Problem details =>
Find where "Durrant Jennifer, Rogers" appears in the entries below. That line and all lines after it, through the last, are to be duplicated exactly, with nothing else.
----- Data under study
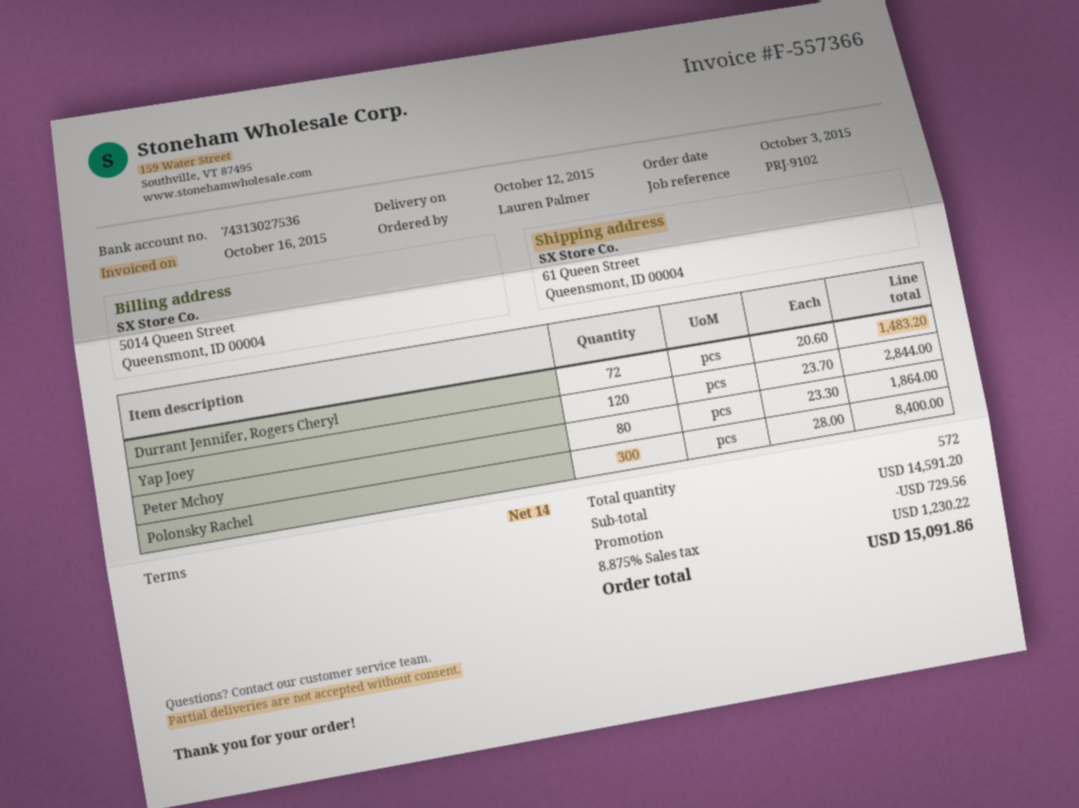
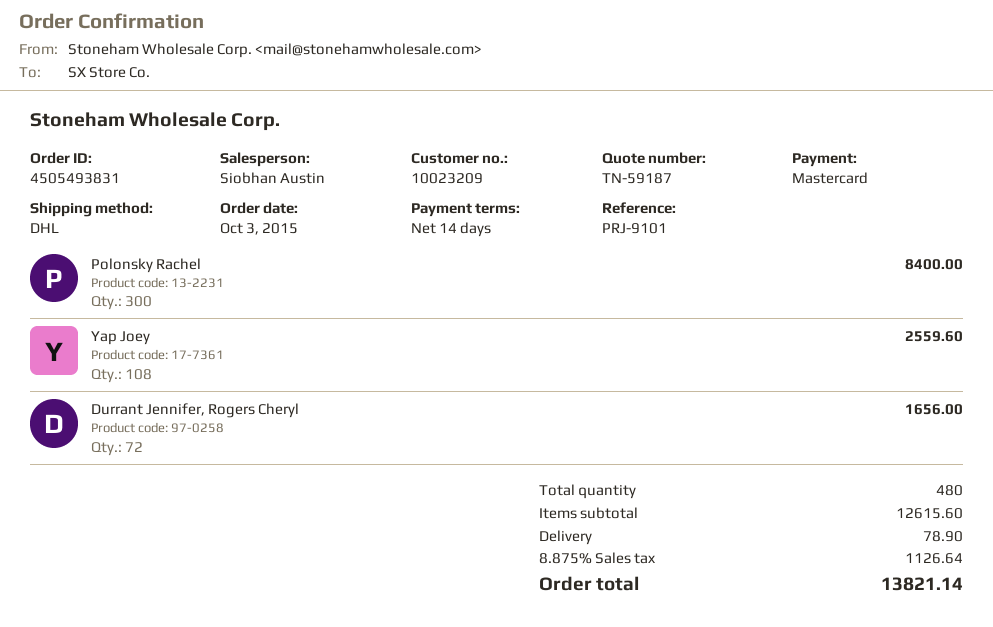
reference: PRJ-9102 -> PRJ-9101
Durrant Jennifer, Rogers Cheryl: 72 for 1483.20 -> 72 for 1656.00
Yap Joey: 120 for 2844.00 -> 108 for 2559.60
Peter Mchoy: 80 for 1864.00 -> none
total quantity: 572 -> 480
subtotal: 14591.20 -> 12615.60
discount: 729.56 -> none
shipping: none -> 78.90
tax: 8.875% = 1230.22 -> 8.875% = 1126.64
total: 15091.86 -> 13821.14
----------
Response to the task =>
Durrant Jennifer, Rogers Cheryl: 72 for 1483.20 -> 72 for 1656.00
Yap Joey: 120 for 2844.00 -> 108 for 2559.60
Peter Mchoy: 80 for 1864.00 -> none
total quantity: 572 -> 480
subtotal: 14591.20 -> 12615.60
discount: 729.56 -> none
shipping: none -> 78.90
tax: 8.875% = 1230.22 -> 8.875% = 1126.64
total: 15091.86 -> 13821.14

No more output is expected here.